Release #4 - 1985 (12-inch): As you probably know, 12-inch singles exist so that you can have more of a certain song to dance to, so therefore, the song on this release runs longer.  Listed at 4:28, in fact.
And, therefore, the B-side (also "Godzilla (Instrumental)") is longer as well.  Listed at 4:12, oddly...for some reason, the instrumental versions run longer than their A-side.

Okay, you've made it this far! Are you one of the seven people in the world who think this is significant? If so, read on for your reward!

Let's have a quick recap of the different versions of this song that exist:

1) 1979 version: I LOVE MONSTERS  (3:58)
    1980 single/12-inch/"C" LP:   (3:58, believed to be exactly the same as above)
2) 1985 version: 7-inch A-side (3:45)
3) 1985 version Instrumental: 7-inch B-side (4:05)
4) 1985 version: 12-inch A-side (4:28)
5) 1985 version Instrumental: 12-inch B-side (4:12)

Now, I suppose you'd like to hear them all?
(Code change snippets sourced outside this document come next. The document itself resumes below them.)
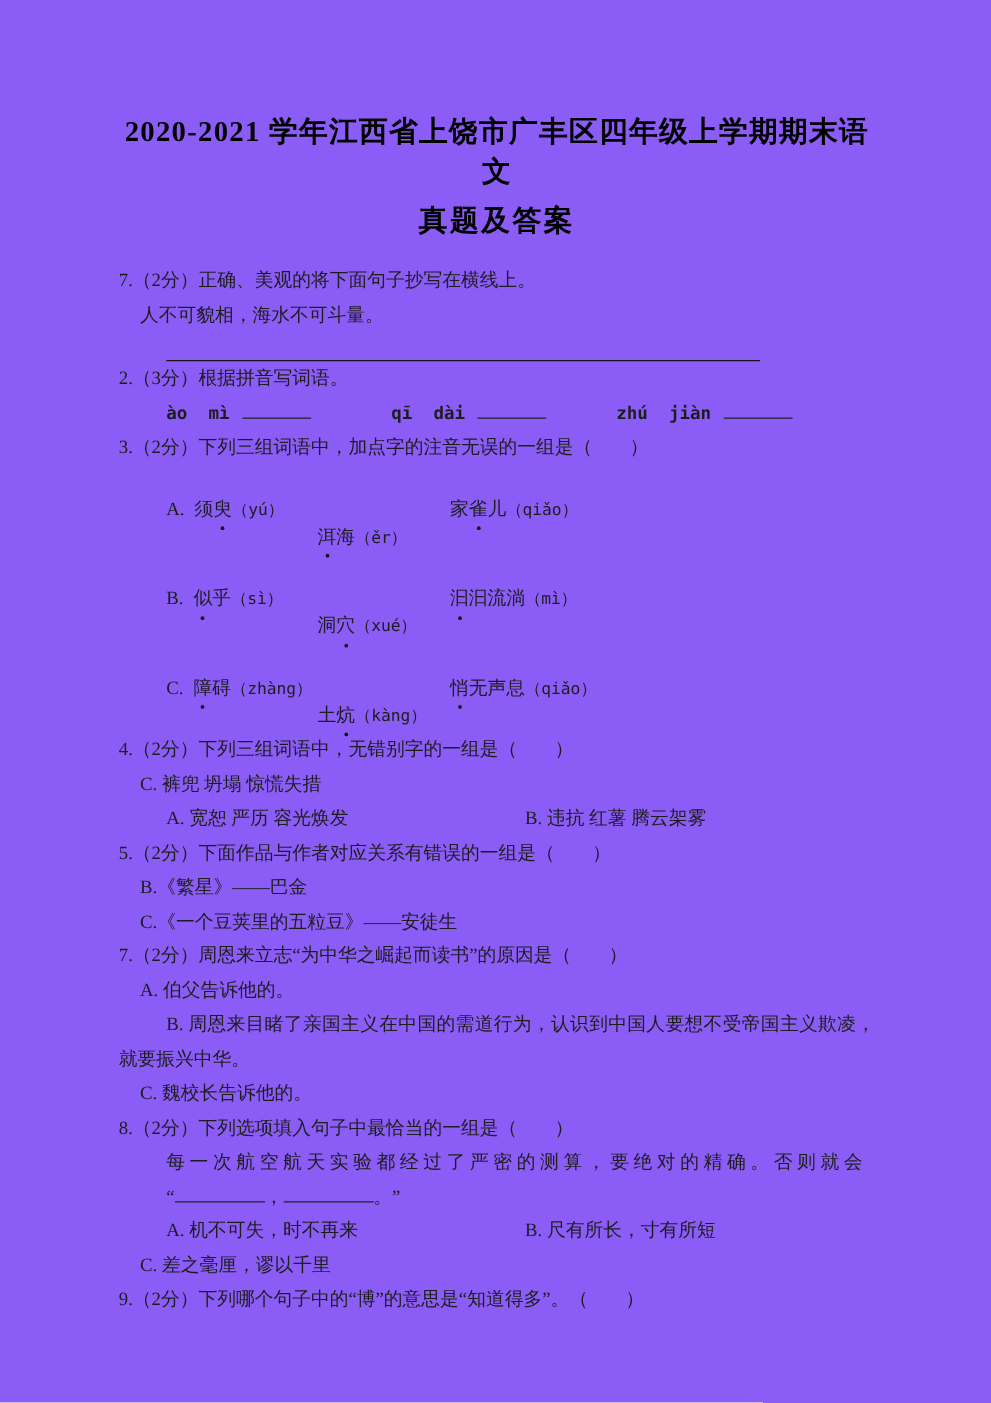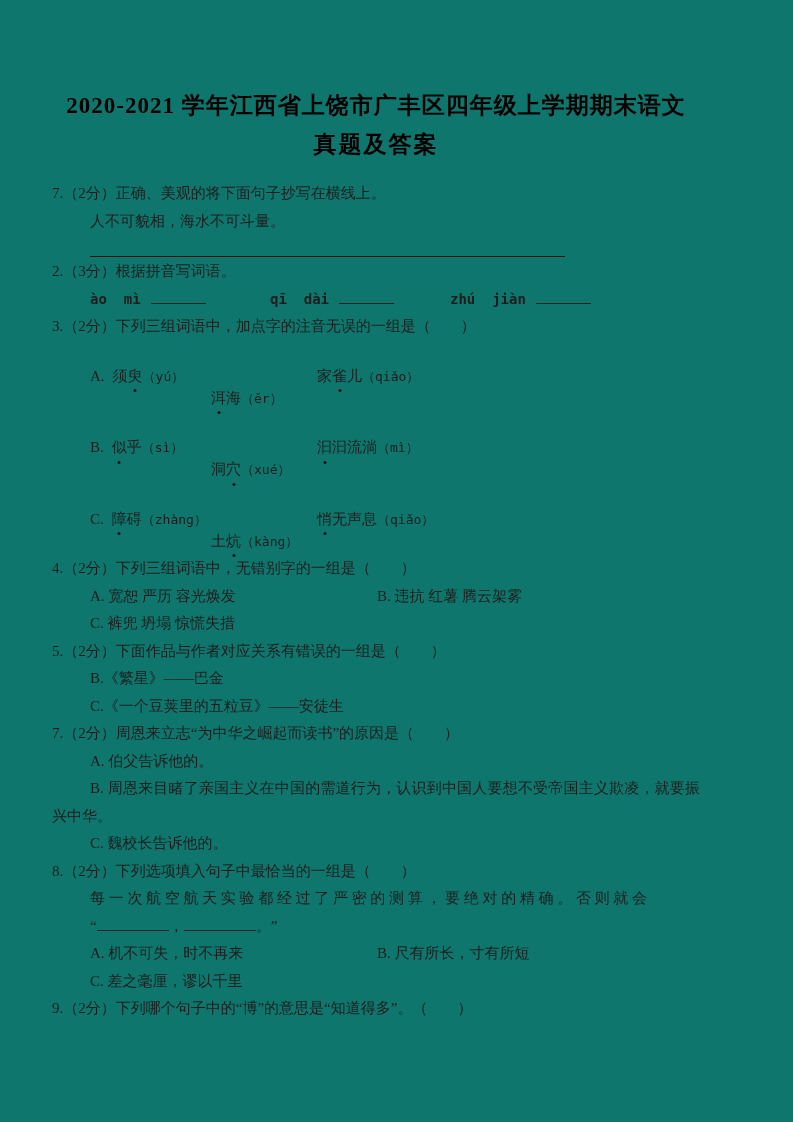--- a/index.html
+++ b/index.html
@@ -6,9 +6,9 @@
   .page{
     position:relative;
     width:793px;height:1122px;
-    background:#0f766e;
+    background:#8b5cf6;
     box-sizing:border-box;
-    padding:90px 93px 0 52px;
+    padding:90px 93px 0 95px;
     font-family:"Liberation Serif","DejaVu Serif",serif;
     color:#1d1d1d;
     overflow:hidden;

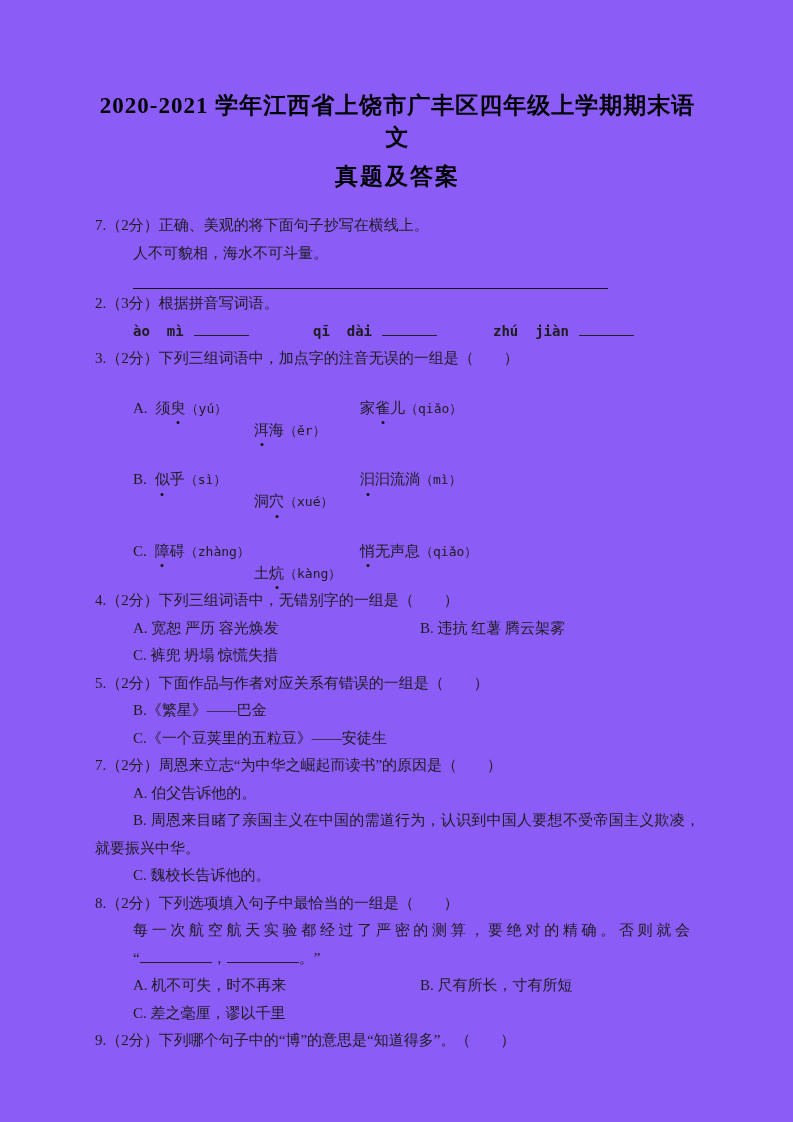--- a/index.html
+++ b/index.html
@@ -17,7 +17,7 @@
   .title .t1{display:block;font-size:23px;line-height:32px;letter-spacing:1px;}
   .title .t2{display:block;font-size:23px;line-height:46px;letter-spacing:2px;}
   .line{margin:0;font-size:15px;line-height:27.5px;}
-  .ind{margin-left:38px;}
+  .ind{margin-left:17px;}
   .py{font-family:"DejaVu Sans Mono",monospace;font-size:13px;}
   .pyw{font-family:"DejaVu Sans Mono",monospace;font-size:14px;white-space:pre;font-weight:bold;}
   

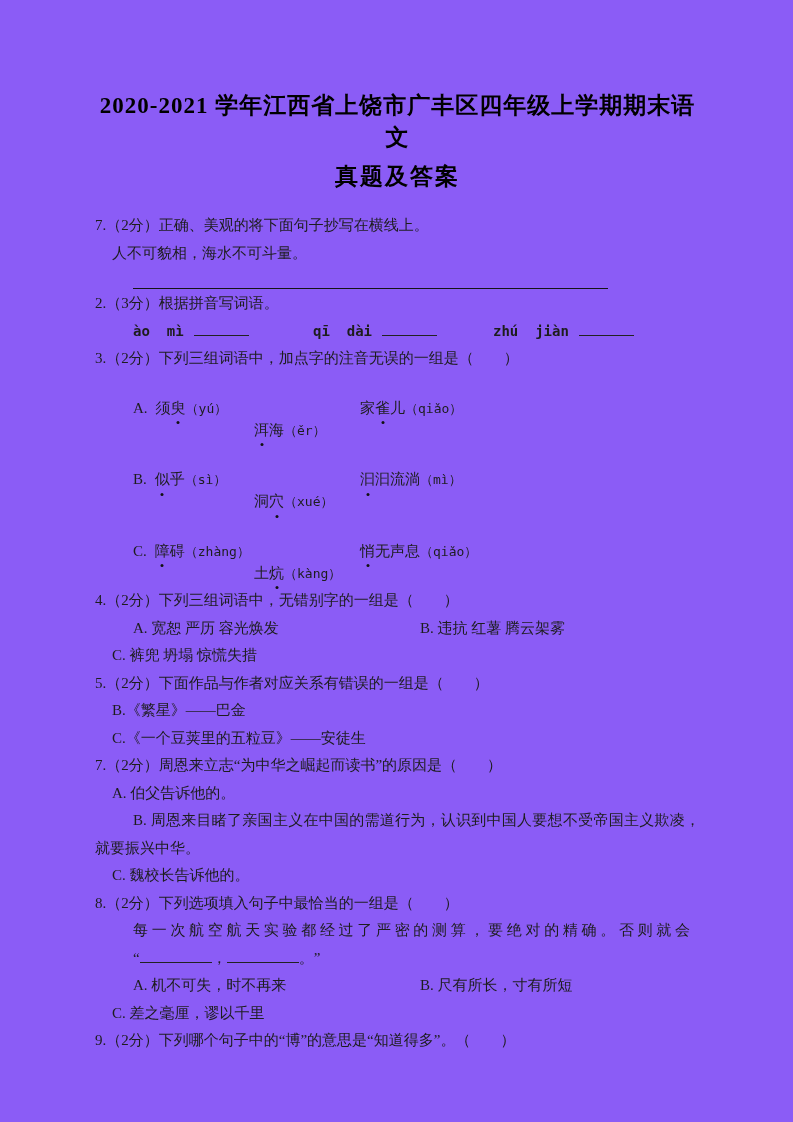--- a/index.html
+++ b/index.html
@@ -97,11 +97,11 @@
 
   <div>
     <div class="line">4.（2分）下列三组词语中，无错别字的一组是（　　）</div>
+    <div class="line ind">C. 裤兜 坍塌 惊慌失措</div>
     <div class="line tworow">
       <span class="cola">A. 宽恕 严历 容光焕发</span>
       <span>B. 违抗 红薯 腾云架雾</span>
     </div>
-    <div class="line ind">C. 裤兜 坍塌 惊慌失措</div>
   </div>
 
   <div>

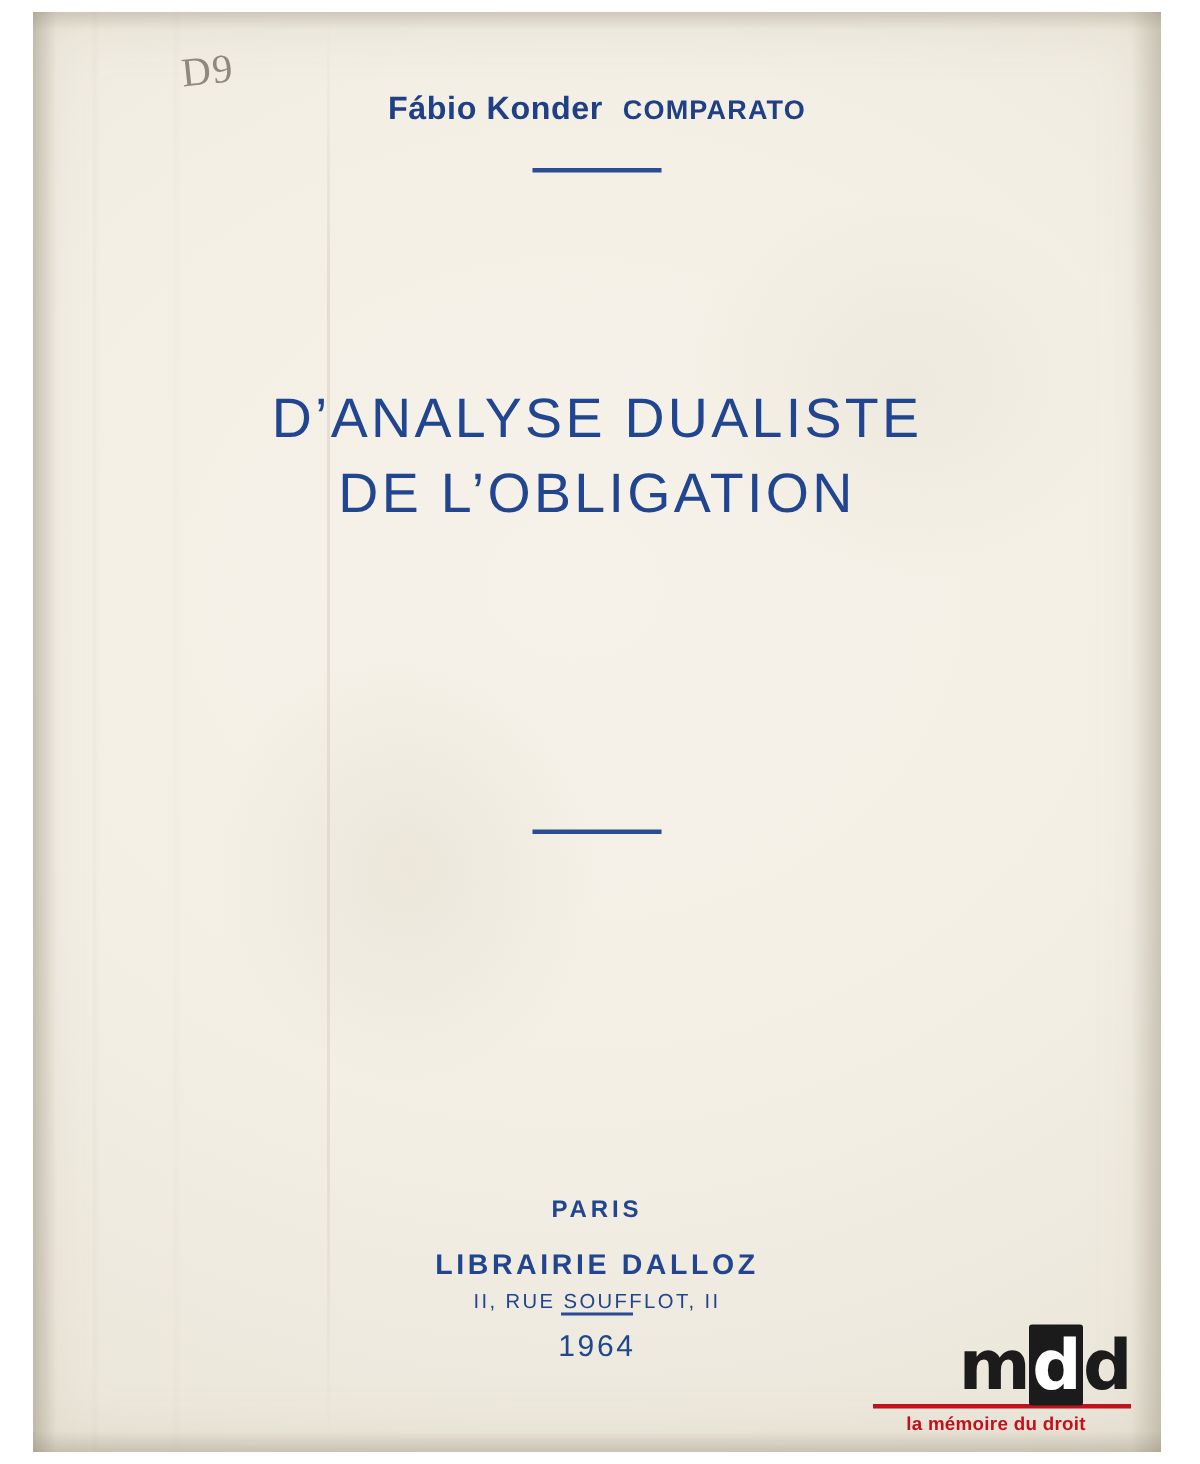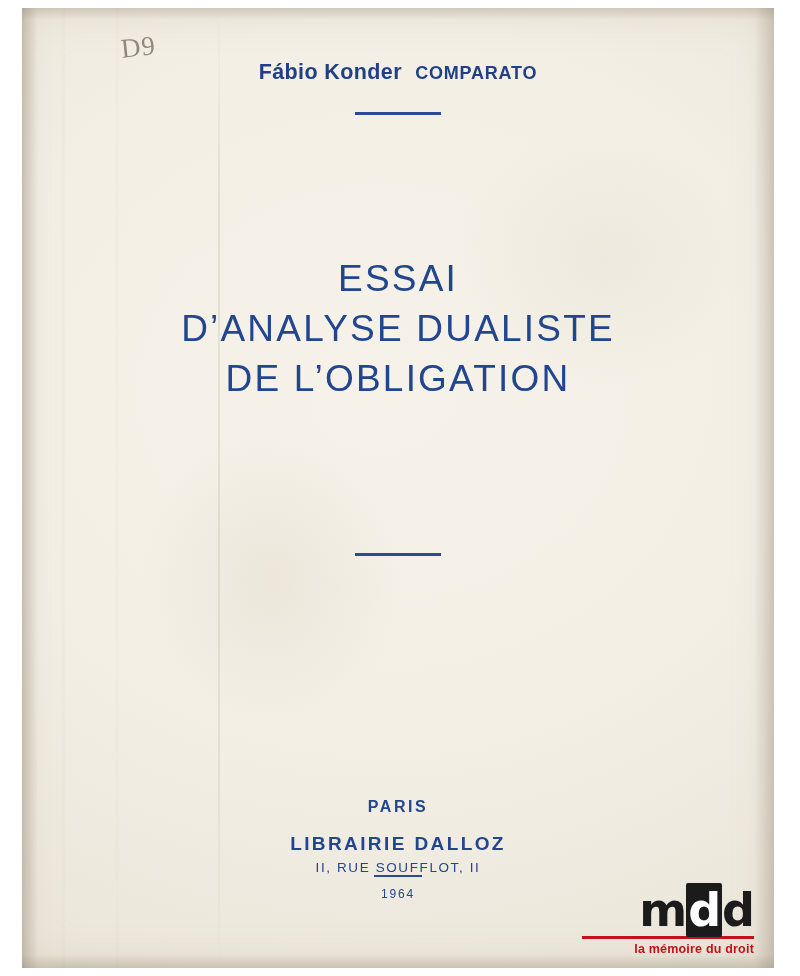--- a/index.html
+++ b/index.html
@@ -240,7 +240,6 @@
     <div class="rule top"></div>
 
     <div class="title">
-      <span class="ln">ESSAI</span>
       <span class="ln">D’ANALYSE DUALISTE</span>
       <span class="ln">DE L’OBLIGATION</span>
     </div>

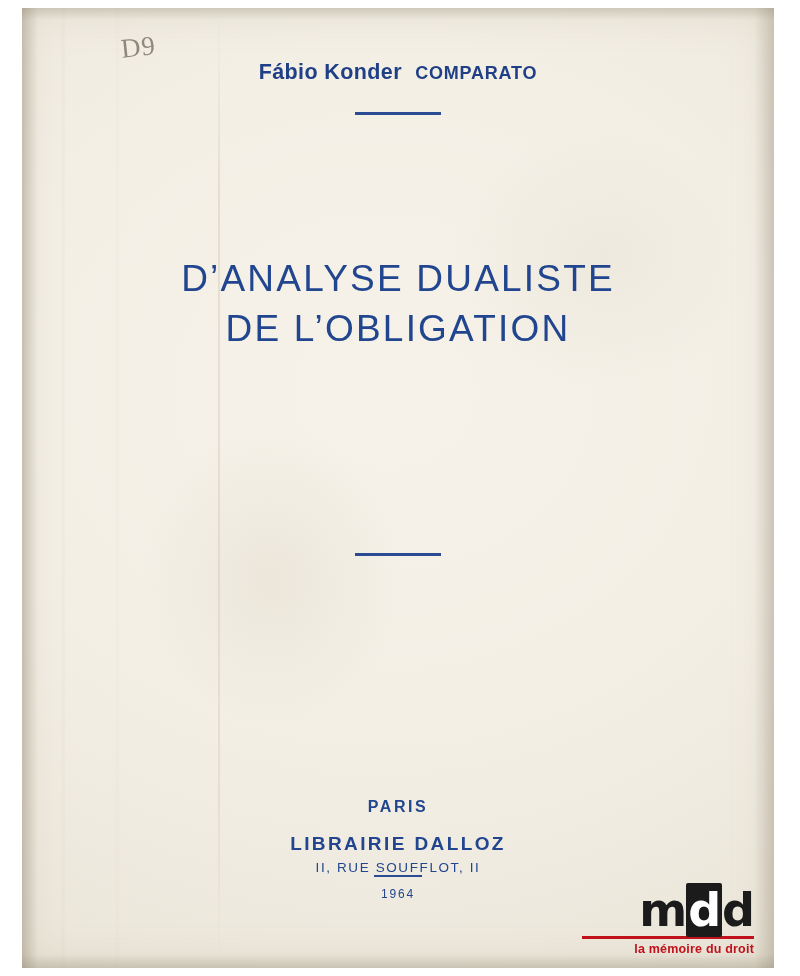--- a/index.html
+++ b/index.html
@@ -175,7 +175,7 @@
     margin: 0 auto 10px auto;
   }
   .imprint .year {
-    font-size: 12px;
+    font-size: 20px;
     letter-spacing: 1.8px;
     font-weight: 400;
   }

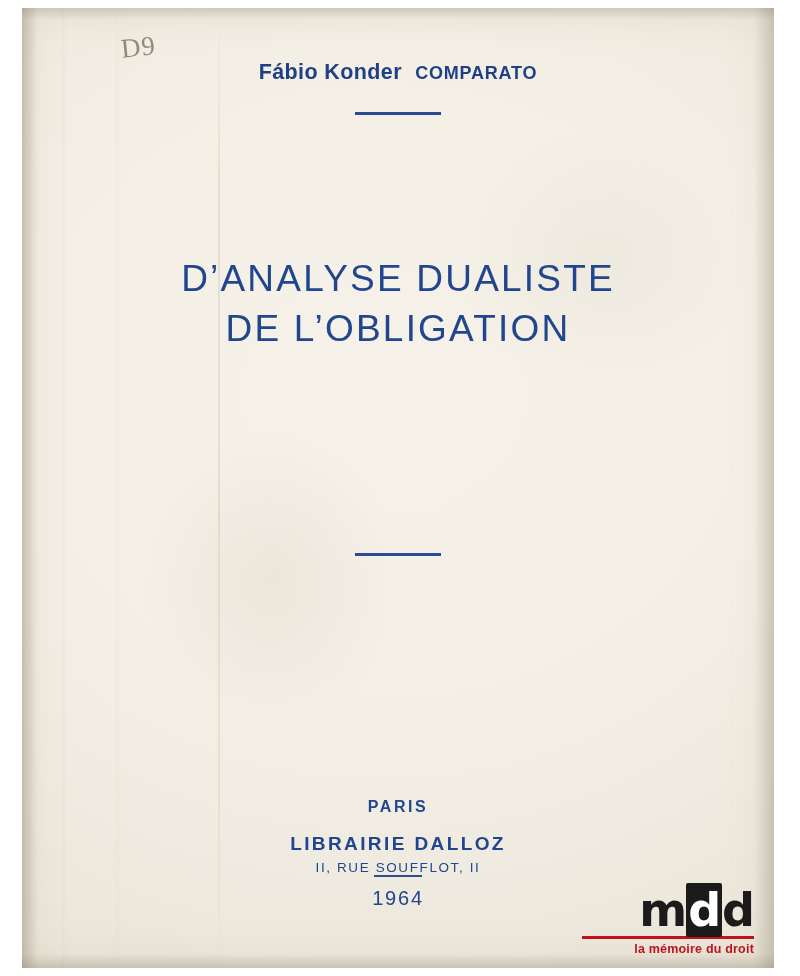--- a/index.html
+++ b/index.html
@@ -214,6 +214,7 @@
     font-size: 12.5px;
     font-weight: 700;
     letter-spacing: 0.2px;
+    text-align: center;
   }
 </style>
 </head>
Click below:

The Jimmy Castor Godzilla Songs

Two footnotes:  First, I threw in "The Mummy." I know if I had slogged through an article like this, I'd have been interested to hear it too...such as it is.  It's a bit like "King Tut" without the Steve Martin.  Also, you will notice that the tracks are all shorter than the listed times...I did some extensive speed testing of my turntable this weekend, and these are correct! What can I say? Labels lie.